米国の市場調査会社であるIDCのインフラストラクチャシステム/プラットフォーム/技術グループ担当リサーチバイスプレジデントを務めるEric Burgener氏は、「MemVergeが提供する製品には、魅力的な側面が2つある。1つは、さまざまな新しいAI(人工知能)が、バックエンドで大量のデータを必要とするワークロードを駆動するという点だ。これは基本的に、ある種のAIを使用するデータサイエンスアプリケーションだといえる。機械学習や深層学習だけでなく、単純なAIアプリケーションでさえ、自動運転車などのようにリアルタイムで実行されるものがますます増えている。このような種類のワークロードでは、全ての推論を実行するCPUにデータを送信しているため、データアクセスを実行するには、なんとしても超低レイテンシを実現する必要がある」と述べる。

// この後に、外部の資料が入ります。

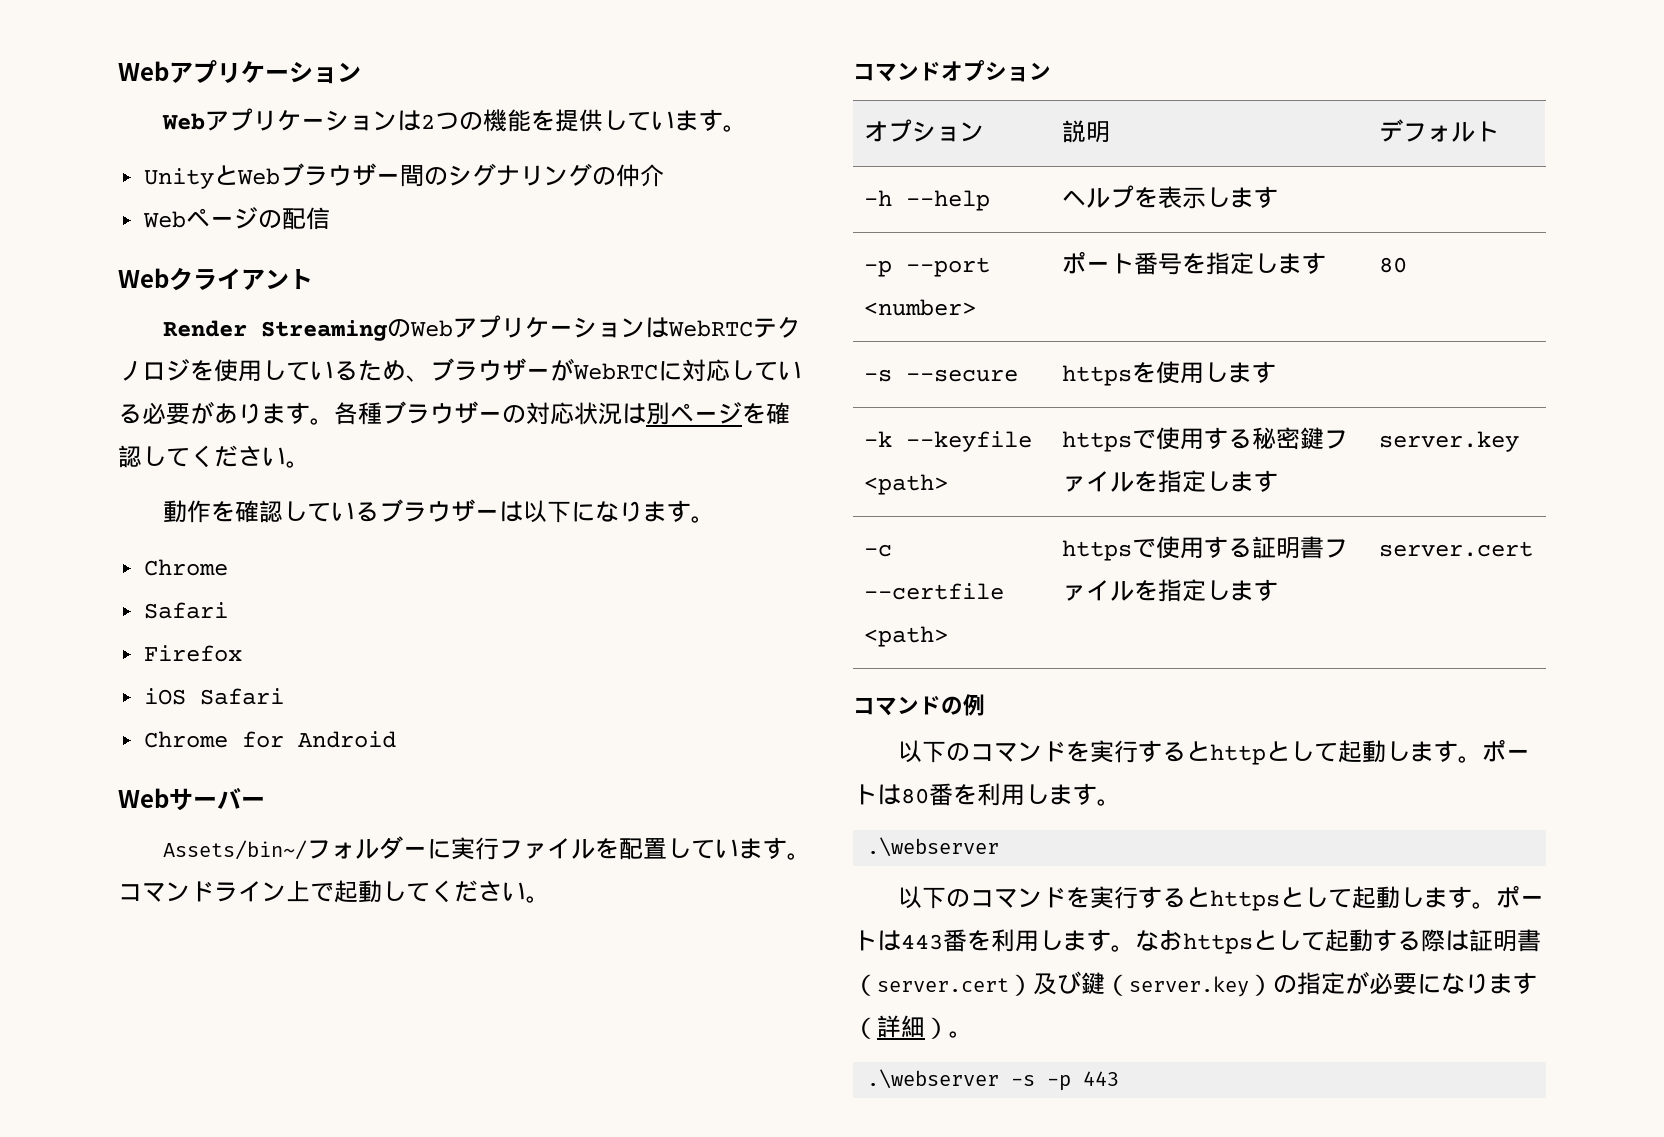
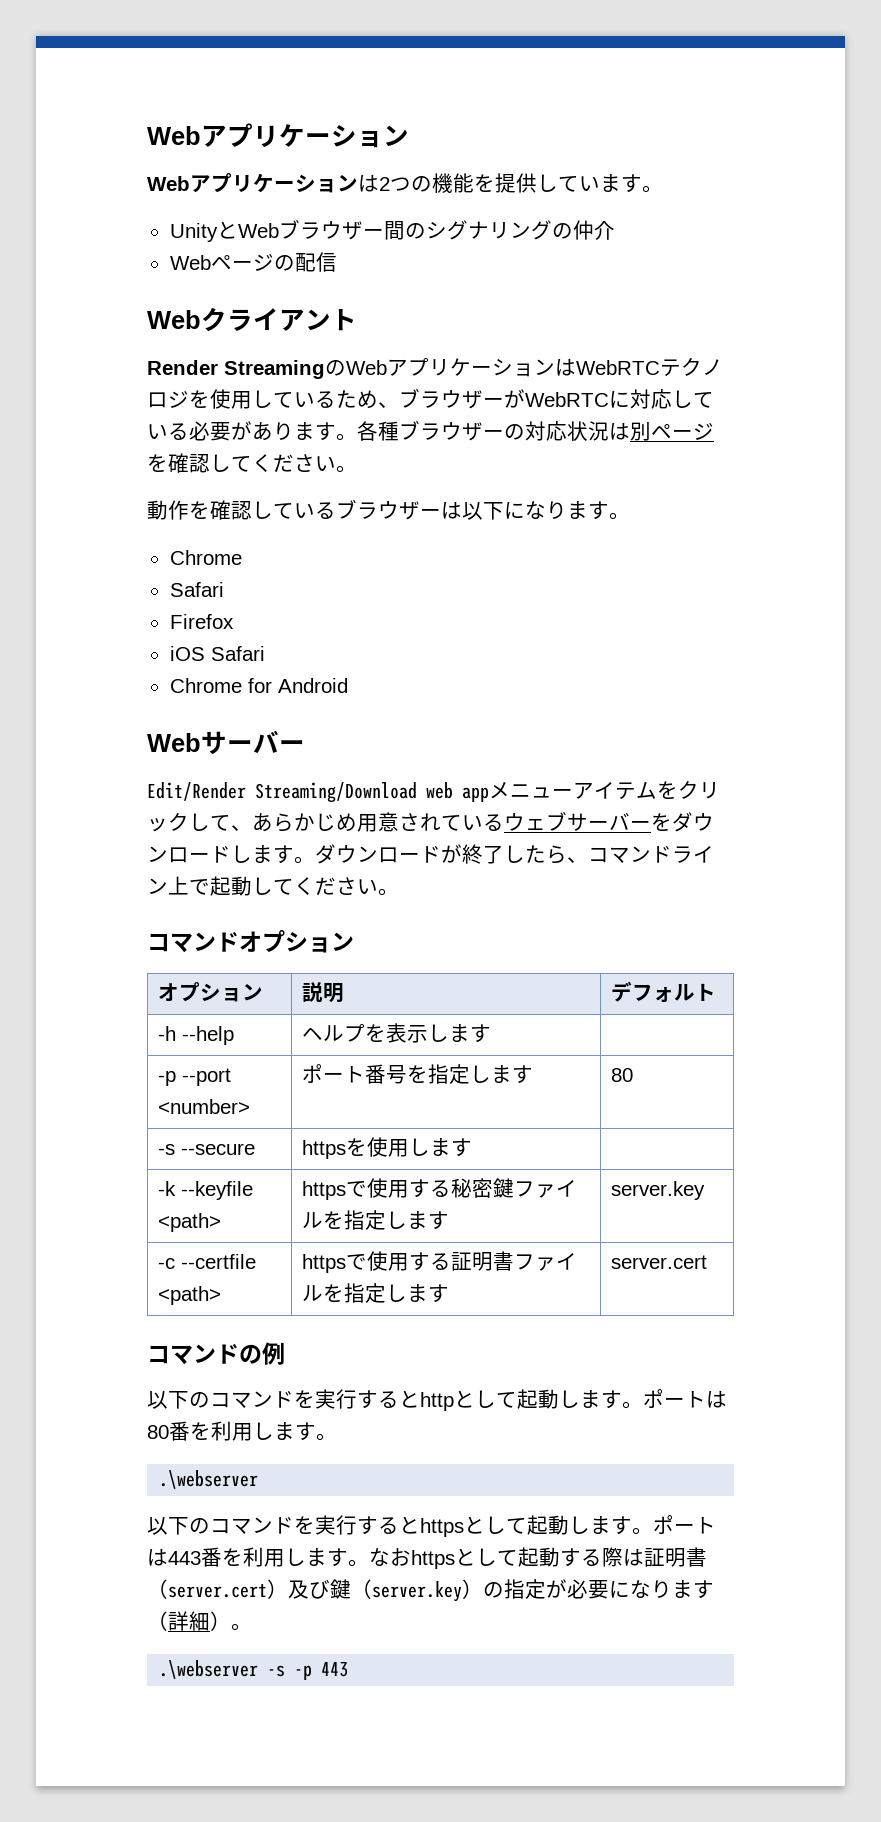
[162,836,811,860] Assets/bin~/フォルダーに実行ファイルを配置しています。 -> [147,780,720,803] [147,811,714,832] [147,844,588,864] Edit/Render Streaming/Download web appメニューアイテムをクリックして、あらかじめ用意されているウェブサーバーをダウンロードします。ダウンロードが終了したら、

Burgener氏は、「もしこれらのワークロードが、NVMe(NVM Express)ベースのSSDではなく、メインメモリにより多くのデータを送信できるのであれば、レイテンシを約10分の1に低減することが可能だ。それでも、DRAMと比べるとはるかにレイテンシは低い。Optaneは、約3〜400ナノ秒のアクセス時間を実現する。ブロックベースのOptane SSDアプリケーションの場合、レイテンシを大幅に低減することはできないが、このような性能は、金融系ワークロード向けの高度なトランザクションアプリケーションに対応するためのものだ。銀行は、もし高速化を実現可能な技術があるなら、導入したいと思うだろう。また、取引アプリケーションはAIを使用するため、CPUにもデータを送信し続けなければならない」と述べた。